O Does the software to be built interface with vendor supplied software products that are unproven?
O Does the software work with a database system whose functionality and performance have not been proven in this application area?
O Is a specialized user interface demanded by product requirements?
O Do the requirements for the product require the creation of program components that are different from any previously developed by your organization?
O Do requirements require the use of new analysis, design or testing methods?
O Do requirements require the use of unconventional software development methods, such as formal methods, AI-based approaches, artificial neural networks?
Do the requirements put excessive performance constraints on the product?
O Is the customer uncertain that the functionality requested is "do-able?"
O If the answer to any of these questions is "yes", further investigation should be undertaken to assess the risk potential.
2.1.6 Risks to the environment where development is taking place
O Is a software project management tool available?
O Is a software process management tools available?
Are tools for analysis and design available?
O Do analytical and design tools provide methods that are appropriate for the product to be built?
O Are compilers or code generators available and appropriate for the product to be built?
O Are testing tools available and appropriate for the product to be built?
Are software configuration management tools available?
O Does the environment make use of a database or repository?
Are all software tools integrated with one another?
O Have members of the project team received training in each of the tools?
O Are local experts available to answer questions about the tools?
O Is online help and documentation for the tools adequate?
O If a majority of the above questions are answered "no," the software development environment is weak and the risk is high.
2.1.7 Risks related to size and staff experience
Are the best people available?
Do the people have the right combination of skills?
Are there enough people available?
Are staff committed for the entire duration of the project?
O Will some project staff be working part-time on this project?
Do staff have the right expectations about the job at hand?
Have staff received necessary training?
O Will turnover among staff be low enough to allow continuity?
O If the answer to any of these questions is "no", further investigation should be undertaken to assess the risk potential.
 2.2 Risk table
[Presentation of all risks, probabilities and their impact.]

3.0 RISK MANAGEMENT, MONITORING AND MANAGEMENT
RMMM is discussed for any danger.
 3.1 risk mitigation risk m
[How to avoid this danger?

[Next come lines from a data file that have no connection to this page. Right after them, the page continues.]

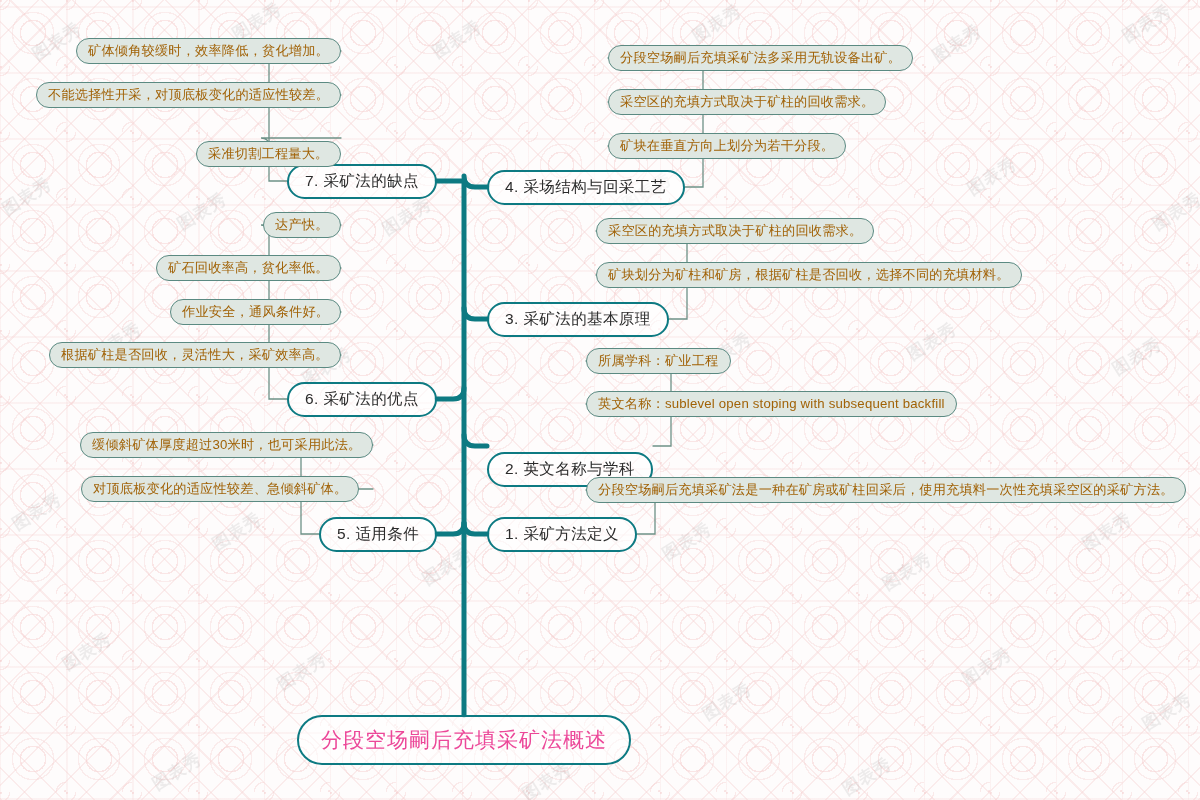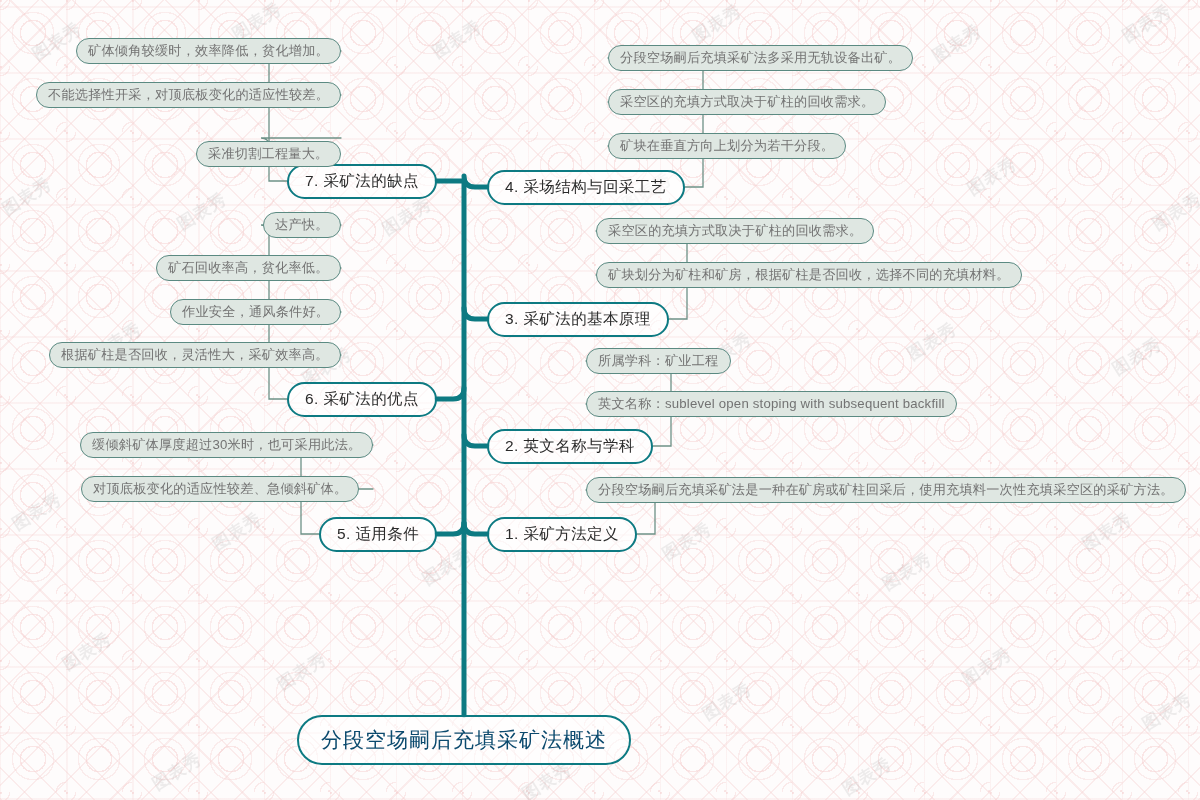--- a/index.html
+++ b/index.html
@@ -86,7 +86,7 @@
   .leaf-node {
     border: 1.4px solid #5b8a82;
     background: #dfe7e2;
-    color: #737373;
+    color: #a16207;
     font-size: 13.2px;
     padding: 12px 11px;
     height: 18px;

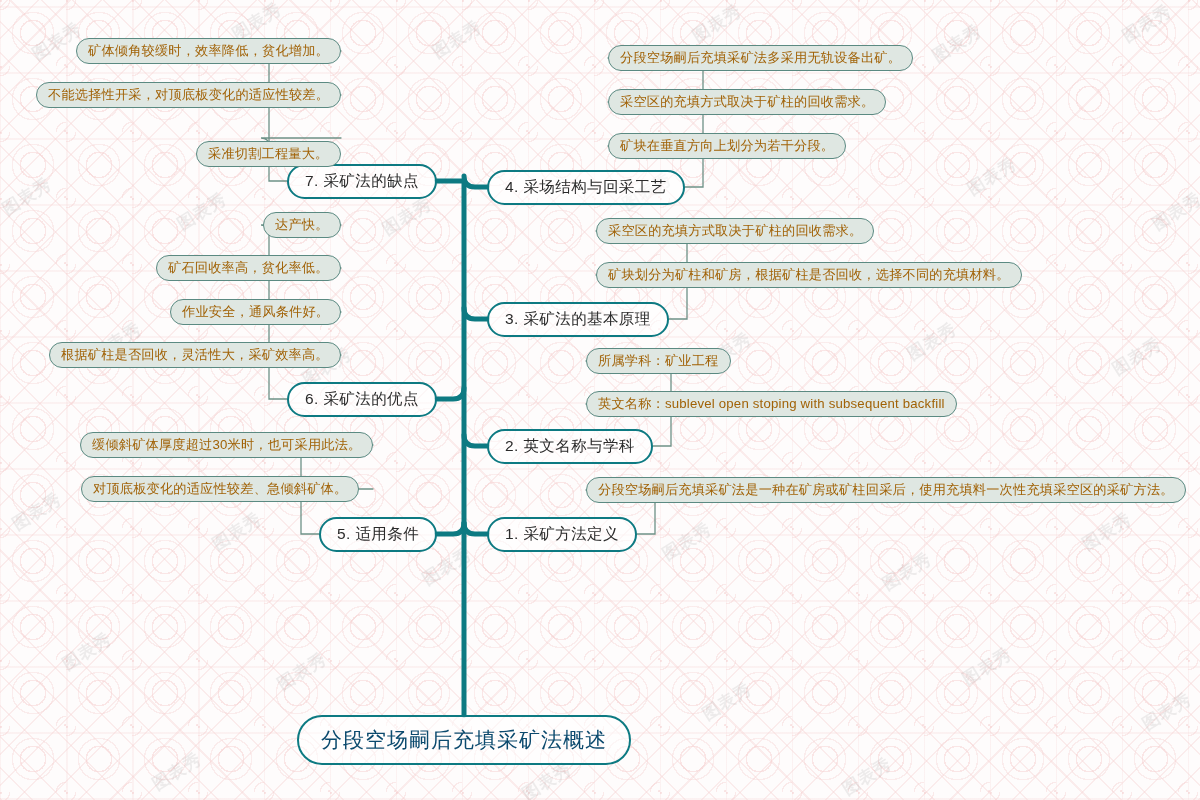--- a/index.html
+++ b/index.html
@@ -192,7 +192,7 @@
       <div class="node branch-node" style="left: 487px; top: 302px;">3. 采矿法的基本原理</div>
       <div class="node leaf-node" style="left: 596px; top: 218px;">采空区的充填方式取决于矿柱的回收需求。</div>
       <div class="node leaf-node" style="left: 596px; top: 262px;">矿块划分为矿柱和矿房，根据矿柱是否回收，选择不同的充填材料。</div>
-      <div class="node branch-node" style="left: 487px; top: 429px;">2. 英文名称与学科</div>
+      <div class="node branch-node" style="left: 487px; top: 452px;">2. 英文名称与学科</div>
       <div class="node leaf-node" style="left: 586px; top: 348px;">所属学科：矿业工程</div>
       <div class="node leaf-node" style="left: 586px; top: 391px;">英文名称：sublevel open stoping with subsequent backfill</div>
       <div class="node branch-node" style="left: 319px; top: 517px;">5. 适用条件</div>

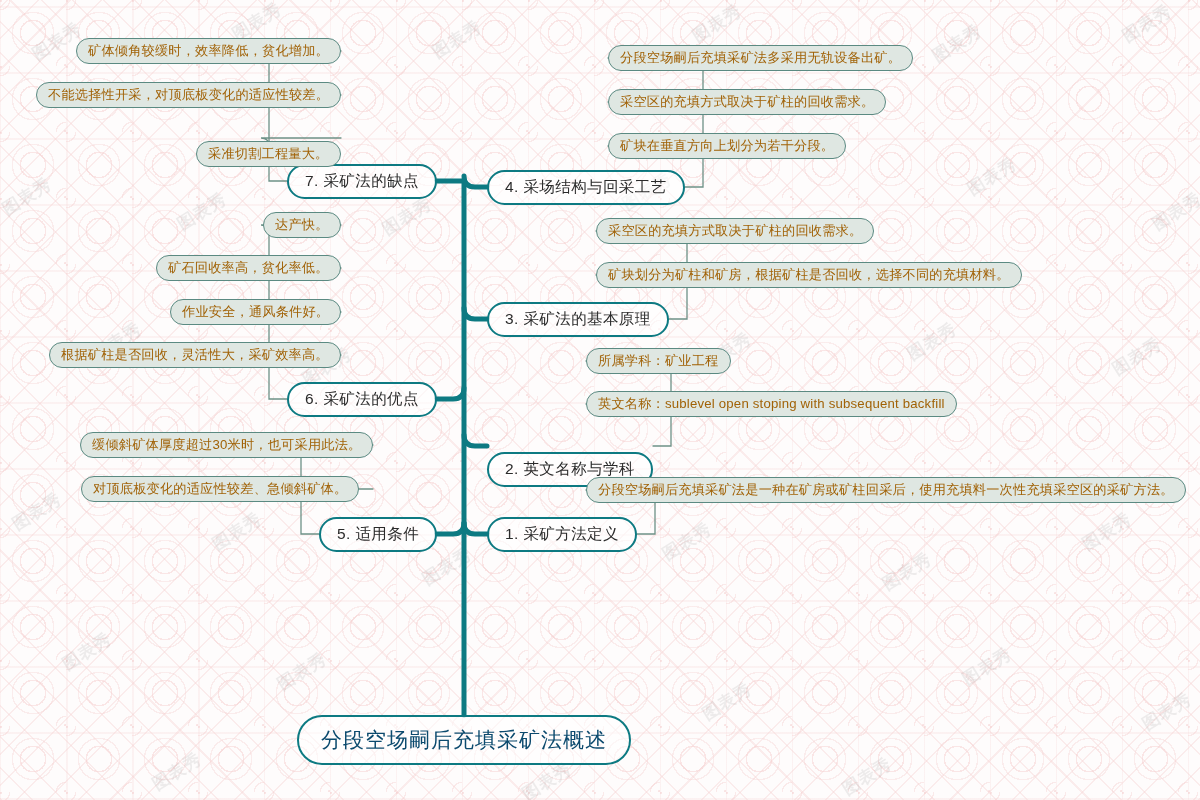--- a/index.html
+++ b/index.html
@@ -68,7 +68,7 @@
   .root-node {
     border: 2.2px solid #0d7a82;
     background: rgba(255,255,255,0.55);
-    color: #0c4a6e;
+    color: #ec4899;
     font-size: 21px;
     padding: 0 22px;
     height: 50px;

Section reiterated for each identified risk]
 3.2 Risk monitoring m
[What conditions should be monitored to determine if the risk is more or less likely to become a real problem? The section is repeated for any danger.]
3.3 Risk Management m
[Action plan in case the risk will turn into reality. The section is repeated for any danger.]
4.0 VARIOUS CONDITIONS
[Discussion of specific conditions that may incite critical risks to the project and action to be taken if these special conditions are met.]